(LISTED ENTRIES Opens)

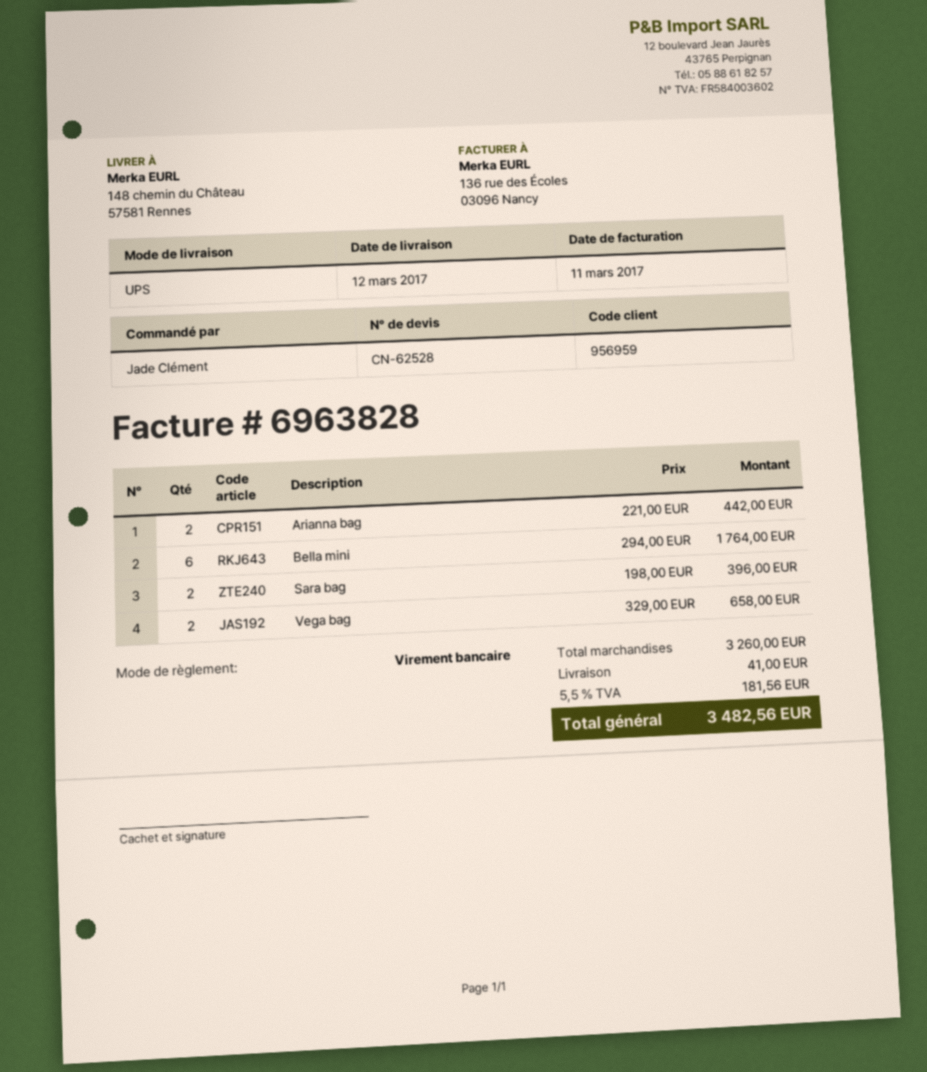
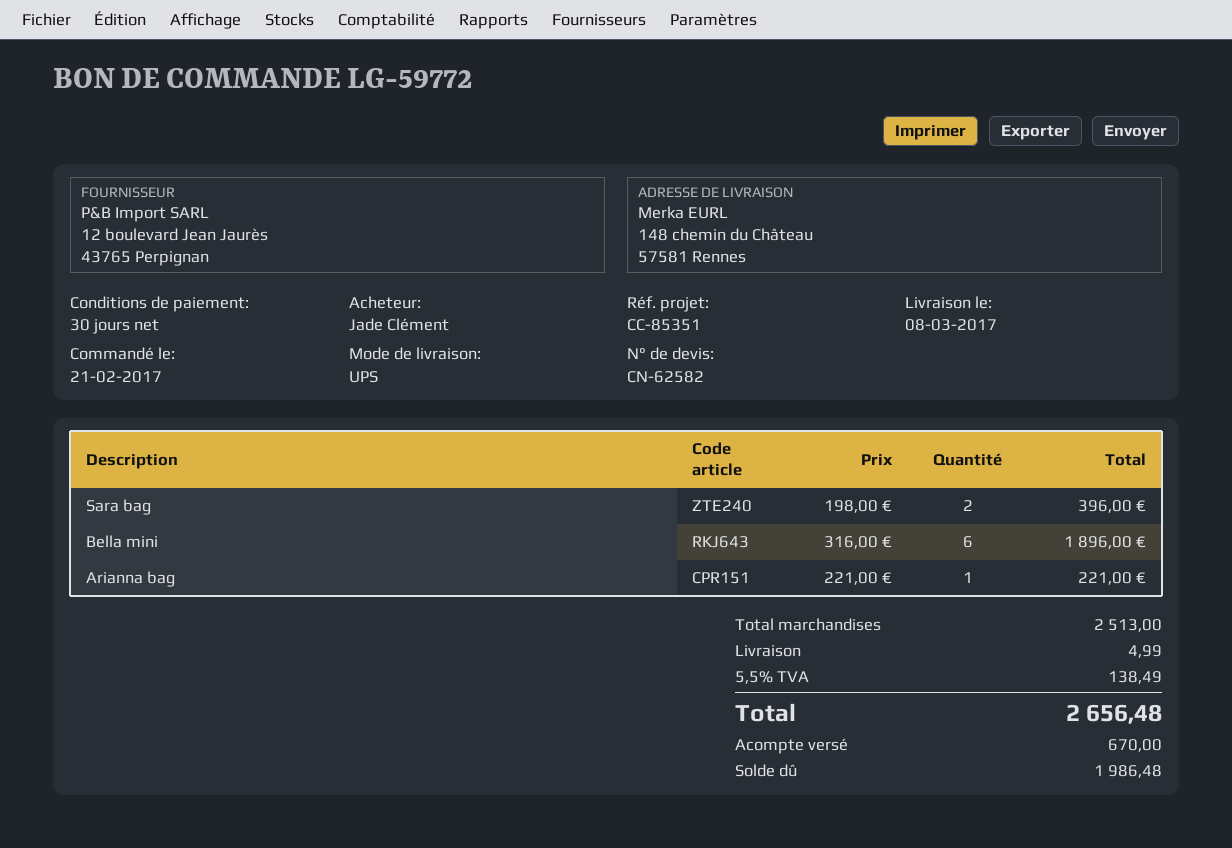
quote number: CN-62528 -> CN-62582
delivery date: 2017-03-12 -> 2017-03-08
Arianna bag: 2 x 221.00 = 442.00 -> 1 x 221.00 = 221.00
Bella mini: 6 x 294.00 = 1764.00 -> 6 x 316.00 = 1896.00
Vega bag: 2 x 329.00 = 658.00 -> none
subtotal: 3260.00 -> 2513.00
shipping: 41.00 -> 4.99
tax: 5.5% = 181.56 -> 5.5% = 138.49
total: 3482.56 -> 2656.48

(LISTED ENTRIES Closes)
(LISTED ENTRIES Opens)

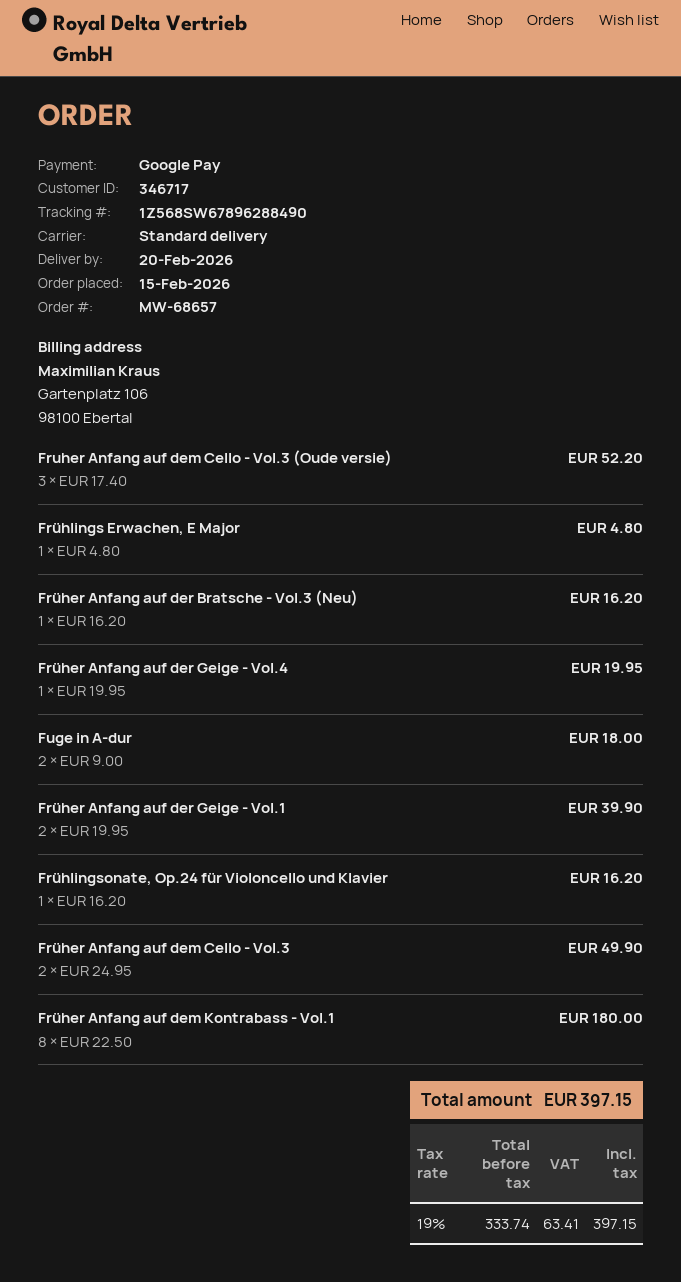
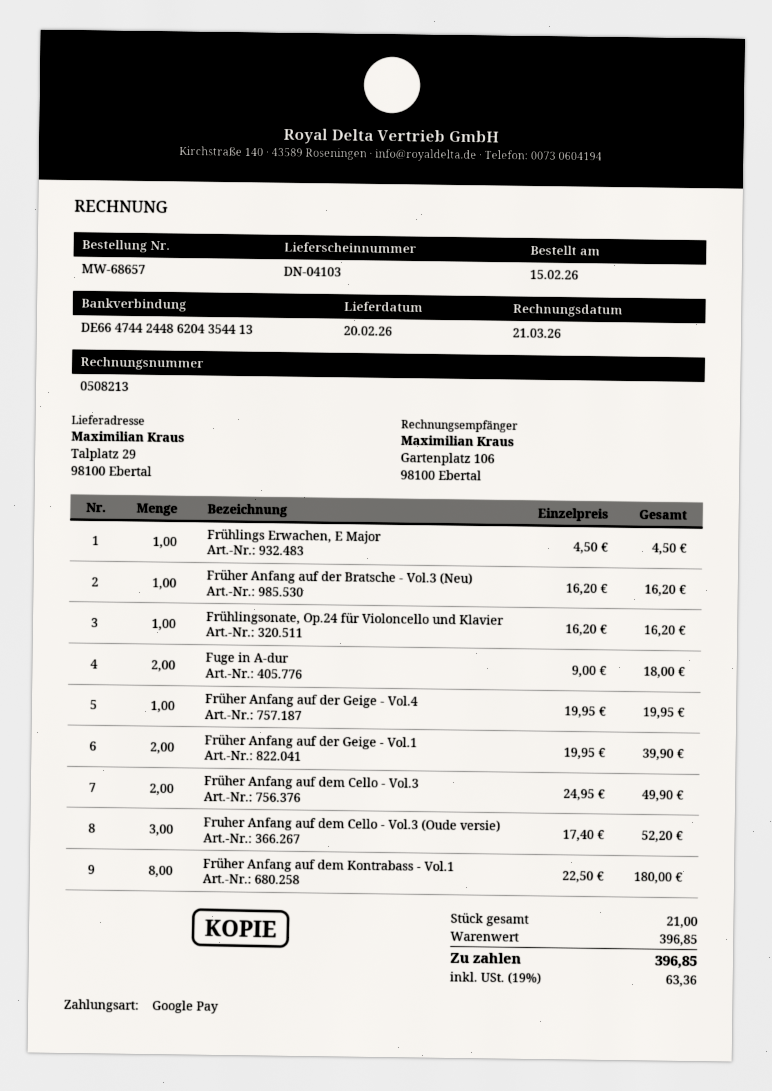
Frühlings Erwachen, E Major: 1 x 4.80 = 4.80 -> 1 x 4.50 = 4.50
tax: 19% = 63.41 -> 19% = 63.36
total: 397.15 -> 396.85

(LISTED ENTRIES Closes)

ASSIGNMENT ▸
Reproduce the lines above, beginning at the line with "subtotal: 3260.00 -> 2513.00" and stopping after the line with "total: 3482.56 -> 2656.48", exactly as they are.

THE ANSWER ▸
subtotal: 3260.00 -> 2513.00
shipping: 41.00 -> 4.99
tax: 5.5% = 181.56 -> 5.5% = 138.49
total: 3482.56 -> 2656.48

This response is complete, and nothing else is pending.